Task description: Give again, word for word, every line in the entries below from the line with "ordered by: Keisha Smith -> Keith Edwards" up to and including the line with "tax: 31.87 -> 26.39", and no other line.

Saved entries
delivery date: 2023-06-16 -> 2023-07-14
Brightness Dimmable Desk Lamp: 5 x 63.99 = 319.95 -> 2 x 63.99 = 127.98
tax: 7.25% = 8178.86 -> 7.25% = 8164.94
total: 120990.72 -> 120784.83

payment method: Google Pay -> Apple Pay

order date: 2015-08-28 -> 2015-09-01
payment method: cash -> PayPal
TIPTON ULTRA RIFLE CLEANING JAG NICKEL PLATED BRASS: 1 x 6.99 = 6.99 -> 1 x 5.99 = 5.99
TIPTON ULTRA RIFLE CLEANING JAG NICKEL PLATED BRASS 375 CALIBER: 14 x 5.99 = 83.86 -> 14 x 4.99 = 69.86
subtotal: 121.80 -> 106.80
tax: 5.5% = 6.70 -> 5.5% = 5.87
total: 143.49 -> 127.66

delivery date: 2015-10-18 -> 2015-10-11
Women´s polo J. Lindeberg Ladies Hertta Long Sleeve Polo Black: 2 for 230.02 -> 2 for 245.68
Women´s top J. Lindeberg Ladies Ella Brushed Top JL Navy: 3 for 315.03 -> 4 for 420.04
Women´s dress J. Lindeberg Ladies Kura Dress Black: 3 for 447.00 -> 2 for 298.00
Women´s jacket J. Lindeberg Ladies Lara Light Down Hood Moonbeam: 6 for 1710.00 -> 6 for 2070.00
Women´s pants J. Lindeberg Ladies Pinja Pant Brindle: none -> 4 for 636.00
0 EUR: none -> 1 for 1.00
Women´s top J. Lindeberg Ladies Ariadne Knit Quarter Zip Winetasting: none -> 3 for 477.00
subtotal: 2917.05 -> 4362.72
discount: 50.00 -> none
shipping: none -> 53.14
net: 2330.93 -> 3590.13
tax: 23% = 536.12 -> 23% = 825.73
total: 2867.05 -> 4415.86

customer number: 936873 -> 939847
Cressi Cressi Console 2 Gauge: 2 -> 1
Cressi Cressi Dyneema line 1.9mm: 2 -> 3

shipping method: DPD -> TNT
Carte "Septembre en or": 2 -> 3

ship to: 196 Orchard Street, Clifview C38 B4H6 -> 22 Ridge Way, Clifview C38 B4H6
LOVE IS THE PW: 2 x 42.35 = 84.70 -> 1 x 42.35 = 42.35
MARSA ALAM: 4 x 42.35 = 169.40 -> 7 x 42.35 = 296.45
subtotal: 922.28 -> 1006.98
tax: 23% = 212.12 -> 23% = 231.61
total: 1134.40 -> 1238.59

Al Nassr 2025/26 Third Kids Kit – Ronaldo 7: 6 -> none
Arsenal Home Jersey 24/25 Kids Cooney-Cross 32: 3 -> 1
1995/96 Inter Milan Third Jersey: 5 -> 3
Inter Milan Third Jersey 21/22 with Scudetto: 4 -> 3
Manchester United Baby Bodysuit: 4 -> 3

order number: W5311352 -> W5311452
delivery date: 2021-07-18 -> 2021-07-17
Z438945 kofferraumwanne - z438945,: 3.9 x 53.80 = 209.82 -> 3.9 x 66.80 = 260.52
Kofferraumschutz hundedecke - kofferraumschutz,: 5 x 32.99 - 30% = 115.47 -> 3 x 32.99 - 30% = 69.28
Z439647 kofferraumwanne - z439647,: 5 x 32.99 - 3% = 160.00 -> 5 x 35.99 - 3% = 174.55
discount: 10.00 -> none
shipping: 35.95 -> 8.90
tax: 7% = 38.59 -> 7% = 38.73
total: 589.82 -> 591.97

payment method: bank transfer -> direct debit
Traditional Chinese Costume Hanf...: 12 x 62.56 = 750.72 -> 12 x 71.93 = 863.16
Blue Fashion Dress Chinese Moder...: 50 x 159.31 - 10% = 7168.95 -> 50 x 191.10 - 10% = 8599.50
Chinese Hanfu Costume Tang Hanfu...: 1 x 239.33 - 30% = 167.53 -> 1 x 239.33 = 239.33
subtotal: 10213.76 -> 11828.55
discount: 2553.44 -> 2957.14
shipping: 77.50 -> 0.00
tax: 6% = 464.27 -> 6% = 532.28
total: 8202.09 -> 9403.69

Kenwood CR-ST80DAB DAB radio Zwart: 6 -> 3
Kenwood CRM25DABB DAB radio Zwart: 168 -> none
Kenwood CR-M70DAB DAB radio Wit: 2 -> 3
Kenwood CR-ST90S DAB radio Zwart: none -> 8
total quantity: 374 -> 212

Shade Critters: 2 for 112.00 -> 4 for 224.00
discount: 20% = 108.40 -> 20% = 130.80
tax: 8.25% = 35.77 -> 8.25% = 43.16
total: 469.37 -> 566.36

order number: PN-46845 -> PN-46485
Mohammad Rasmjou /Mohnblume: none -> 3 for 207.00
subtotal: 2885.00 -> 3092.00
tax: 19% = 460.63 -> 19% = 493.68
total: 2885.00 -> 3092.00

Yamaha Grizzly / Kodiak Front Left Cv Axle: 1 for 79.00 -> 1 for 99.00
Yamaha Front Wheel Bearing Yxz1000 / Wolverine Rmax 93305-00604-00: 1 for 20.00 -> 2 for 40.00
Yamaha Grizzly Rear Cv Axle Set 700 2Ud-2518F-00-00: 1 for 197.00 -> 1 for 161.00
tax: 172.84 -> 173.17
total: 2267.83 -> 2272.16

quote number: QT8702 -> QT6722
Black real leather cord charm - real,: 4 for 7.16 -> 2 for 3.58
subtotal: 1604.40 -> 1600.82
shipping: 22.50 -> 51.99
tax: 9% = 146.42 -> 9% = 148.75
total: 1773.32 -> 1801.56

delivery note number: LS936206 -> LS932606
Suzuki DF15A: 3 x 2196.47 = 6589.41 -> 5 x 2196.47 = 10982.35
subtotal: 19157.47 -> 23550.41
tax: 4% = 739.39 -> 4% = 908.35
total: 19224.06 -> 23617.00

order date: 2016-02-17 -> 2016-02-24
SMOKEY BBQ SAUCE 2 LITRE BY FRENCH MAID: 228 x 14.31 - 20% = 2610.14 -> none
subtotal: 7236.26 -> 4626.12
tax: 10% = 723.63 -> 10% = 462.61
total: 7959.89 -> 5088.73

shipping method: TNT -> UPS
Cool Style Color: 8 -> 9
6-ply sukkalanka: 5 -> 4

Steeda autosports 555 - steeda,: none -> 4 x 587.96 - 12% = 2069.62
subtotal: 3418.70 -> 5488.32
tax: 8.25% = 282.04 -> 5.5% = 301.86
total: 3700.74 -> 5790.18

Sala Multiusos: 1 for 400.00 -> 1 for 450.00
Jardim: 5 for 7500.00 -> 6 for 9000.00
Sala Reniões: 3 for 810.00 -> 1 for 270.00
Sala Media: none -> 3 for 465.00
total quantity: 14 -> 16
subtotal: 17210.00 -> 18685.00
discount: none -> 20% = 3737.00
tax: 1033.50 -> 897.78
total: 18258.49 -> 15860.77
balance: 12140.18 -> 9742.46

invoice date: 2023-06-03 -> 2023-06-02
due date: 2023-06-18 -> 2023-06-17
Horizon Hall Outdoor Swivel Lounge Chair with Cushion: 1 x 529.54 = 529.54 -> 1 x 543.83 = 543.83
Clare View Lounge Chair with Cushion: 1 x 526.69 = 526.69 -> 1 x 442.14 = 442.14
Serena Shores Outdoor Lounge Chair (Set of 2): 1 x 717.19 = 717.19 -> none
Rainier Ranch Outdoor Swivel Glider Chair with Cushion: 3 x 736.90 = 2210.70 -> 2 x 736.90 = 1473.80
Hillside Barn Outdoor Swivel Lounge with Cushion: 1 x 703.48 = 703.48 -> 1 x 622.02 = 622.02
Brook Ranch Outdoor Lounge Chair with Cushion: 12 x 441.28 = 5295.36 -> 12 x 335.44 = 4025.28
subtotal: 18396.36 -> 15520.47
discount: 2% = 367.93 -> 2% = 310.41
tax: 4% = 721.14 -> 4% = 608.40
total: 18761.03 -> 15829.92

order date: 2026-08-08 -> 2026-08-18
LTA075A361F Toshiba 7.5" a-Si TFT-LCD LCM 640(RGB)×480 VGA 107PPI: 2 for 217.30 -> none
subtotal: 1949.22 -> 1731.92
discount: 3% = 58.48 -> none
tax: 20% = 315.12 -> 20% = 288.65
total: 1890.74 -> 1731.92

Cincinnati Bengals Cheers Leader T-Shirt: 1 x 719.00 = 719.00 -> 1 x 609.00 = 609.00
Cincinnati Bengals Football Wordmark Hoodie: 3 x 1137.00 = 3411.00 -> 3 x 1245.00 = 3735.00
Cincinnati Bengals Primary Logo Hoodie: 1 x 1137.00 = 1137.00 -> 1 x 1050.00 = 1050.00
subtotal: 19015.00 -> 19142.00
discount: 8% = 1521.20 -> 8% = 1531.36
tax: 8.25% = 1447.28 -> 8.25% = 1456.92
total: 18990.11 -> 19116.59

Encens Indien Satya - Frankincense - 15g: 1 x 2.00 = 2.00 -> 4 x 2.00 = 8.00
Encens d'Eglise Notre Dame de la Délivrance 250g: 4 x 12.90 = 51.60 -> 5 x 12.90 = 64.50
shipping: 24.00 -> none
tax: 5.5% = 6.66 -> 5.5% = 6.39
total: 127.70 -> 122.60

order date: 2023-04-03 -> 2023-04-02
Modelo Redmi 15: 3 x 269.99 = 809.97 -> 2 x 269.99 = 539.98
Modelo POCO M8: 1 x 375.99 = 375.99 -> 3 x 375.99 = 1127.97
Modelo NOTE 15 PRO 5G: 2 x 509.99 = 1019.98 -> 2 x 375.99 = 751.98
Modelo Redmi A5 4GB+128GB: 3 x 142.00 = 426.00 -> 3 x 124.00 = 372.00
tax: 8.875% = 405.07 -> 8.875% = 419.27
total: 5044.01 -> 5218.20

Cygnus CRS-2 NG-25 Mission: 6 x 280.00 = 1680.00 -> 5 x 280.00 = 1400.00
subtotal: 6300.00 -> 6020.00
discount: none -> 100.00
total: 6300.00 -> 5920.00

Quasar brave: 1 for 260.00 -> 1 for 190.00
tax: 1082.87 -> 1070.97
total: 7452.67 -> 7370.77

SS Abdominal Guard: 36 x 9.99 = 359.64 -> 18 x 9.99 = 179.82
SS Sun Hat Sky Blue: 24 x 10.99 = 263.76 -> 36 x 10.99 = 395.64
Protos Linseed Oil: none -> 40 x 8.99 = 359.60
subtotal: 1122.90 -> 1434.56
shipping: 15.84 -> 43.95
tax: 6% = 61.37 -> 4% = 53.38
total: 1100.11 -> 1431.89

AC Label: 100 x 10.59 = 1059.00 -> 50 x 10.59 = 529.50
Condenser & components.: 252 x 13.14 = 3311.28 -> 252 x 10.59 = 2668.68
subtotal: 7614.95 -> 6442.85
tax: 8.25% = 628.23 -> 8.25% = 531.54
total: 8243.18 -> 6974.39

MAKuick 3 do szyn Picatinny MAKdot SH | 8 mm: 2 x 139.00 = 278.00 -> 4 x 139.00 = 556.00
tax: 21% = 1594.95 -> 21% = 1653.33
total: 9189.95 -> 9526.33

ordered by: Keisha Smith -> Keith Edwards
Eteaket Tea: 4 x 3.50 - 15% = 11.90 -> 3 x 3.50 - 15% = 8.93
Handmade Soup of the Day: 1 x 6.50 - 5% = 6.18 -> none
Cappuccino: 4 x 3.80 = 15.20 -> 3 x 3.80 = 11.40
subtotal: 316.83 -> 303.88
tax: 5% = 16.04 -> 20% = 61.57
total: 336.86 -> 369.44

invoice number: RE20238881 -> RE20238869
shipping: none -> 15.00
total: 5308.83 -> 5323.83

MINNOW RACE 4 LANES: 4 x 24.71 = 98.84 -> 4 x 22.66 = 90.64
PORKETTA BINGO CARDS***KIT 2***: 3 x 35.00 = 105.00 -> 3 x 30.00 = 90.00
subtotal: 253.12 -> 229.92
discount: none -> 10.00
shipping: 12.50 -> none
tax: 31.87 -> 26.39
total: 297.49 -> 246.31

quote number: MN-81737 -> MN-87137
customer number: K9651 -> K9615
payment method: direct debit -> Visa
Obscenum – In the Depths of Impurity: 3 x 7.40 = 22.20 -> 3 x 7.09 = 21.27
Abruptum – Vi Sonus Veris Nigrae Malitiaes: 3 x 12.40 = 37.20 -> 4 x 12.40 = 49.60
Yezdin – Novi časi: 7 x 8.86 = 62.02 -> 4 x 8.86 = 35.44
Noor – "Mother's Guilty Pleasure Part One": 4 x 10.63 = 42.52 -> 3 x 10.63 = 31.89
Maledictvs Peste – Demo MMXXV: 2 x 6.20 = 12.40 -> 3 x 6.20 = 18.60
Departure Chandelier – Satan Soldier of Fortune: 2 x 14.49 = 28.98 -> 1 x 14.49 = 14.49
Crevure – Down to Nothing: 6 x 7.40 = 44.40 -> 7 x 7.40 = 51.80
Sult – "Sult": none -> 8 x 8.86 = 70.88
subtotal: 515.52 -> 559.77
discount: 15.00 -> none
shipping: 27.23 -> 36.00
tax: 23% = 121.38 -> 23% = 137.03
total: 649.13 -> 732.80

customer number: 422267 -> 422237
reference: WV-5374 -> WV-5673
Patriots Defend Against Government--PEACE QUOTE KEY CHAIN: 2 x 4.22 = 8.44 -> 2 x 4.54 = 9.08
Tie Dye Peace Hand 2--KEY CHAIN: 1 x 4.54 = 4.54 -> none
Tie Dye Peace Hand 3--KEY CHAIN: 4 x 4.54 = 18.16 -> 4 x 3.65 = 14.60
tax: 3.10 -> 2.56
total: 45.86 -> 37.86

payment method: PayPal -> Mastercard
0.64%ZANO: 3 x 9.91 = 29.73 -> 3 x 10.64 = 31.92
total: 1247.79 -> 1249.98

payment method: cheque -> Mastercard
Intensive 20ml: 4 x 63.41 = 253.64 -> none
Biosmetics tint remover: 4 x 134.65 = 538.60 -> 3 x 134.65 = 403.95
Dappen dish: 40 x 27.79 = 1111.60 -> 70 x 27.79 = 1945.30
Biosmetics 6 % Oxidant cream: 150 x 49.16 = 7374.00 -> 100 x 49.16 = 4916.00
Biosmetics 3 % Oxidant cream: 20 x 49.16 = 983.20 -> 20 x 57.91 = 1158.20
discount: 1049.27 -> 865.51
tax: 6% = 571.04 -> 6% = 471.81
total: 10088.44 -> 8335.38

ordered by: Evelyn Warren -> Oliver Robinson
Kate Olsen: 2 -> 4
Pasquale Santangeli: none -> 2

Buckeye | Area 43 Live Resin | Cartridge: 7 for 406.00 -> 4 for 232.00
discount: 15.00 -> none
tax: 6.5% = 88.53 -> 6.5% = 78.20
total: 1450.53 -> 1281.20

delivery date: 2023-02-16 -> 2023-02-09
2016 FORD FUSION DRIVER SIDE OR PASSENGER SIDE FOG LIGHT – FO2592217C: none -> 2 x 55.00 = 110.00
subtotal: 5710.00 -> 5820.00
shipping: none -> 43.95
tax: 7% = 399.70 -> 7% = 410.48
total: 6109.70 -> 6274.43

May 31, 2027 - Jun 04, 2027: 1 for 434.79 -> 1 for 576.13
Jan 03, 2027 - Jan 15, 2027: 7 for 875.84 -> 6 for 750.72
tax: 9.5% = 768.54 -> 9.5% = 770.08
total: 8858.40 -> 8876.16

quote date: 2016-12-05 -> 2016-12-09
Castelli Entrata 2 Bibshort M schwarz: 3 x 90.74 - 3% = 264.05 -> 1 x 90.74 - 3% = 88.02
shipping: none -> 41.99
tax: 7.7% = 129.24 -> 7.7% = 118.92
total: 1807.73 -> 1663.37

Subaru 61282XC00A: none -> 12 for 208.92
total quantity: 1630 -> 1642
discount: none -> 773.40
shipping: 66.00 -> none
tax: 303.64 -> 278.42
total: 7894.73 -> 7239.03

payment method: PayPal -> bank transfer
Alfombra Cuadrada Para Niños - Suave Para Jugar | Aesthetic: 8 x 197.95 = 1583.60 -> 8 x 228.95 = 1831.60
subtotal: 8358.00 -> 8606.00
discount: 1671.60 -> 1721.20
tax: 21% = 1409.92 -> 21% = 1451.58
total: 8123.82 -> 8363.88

Expected answer:
ordered by: Keisha Smith -> Keith Edwards
Eteaket Tea: 4 x 3.50 - 15% = 11.90 -> 3 x 3.50 - 15% = 8.93
Handmade Soup of the Day: 1 x 6.50 - 5% = 6.18 -> none
Cappuccino: 4 x 3.80 = 15.20 -> 3 x 3.80 = 11.40
subtotal: 316.83 -> 303.88
tax: 5% = 16.04 -> 20% = 61.57
total: 336.86 -> 369.44

invoice number: RE20238881 -> RE20238869
shipping: none -> 15.00
total: 5308.83 -> 5323.83

MINNOW RACE 4 LANES: 4 x 24.71 = 98.84 -> 4 x 22.66 = 90.64
PORKETTA BINGO CARDS***KIT 2***: 3 x 35.00 = 105.00 -> 3 x 30.00 = 90.00
subtotal: 253.12 -> 229.92
discount: none -> 10.00
shipping: 12.50 -> none
tax: 31.87 -> 26.39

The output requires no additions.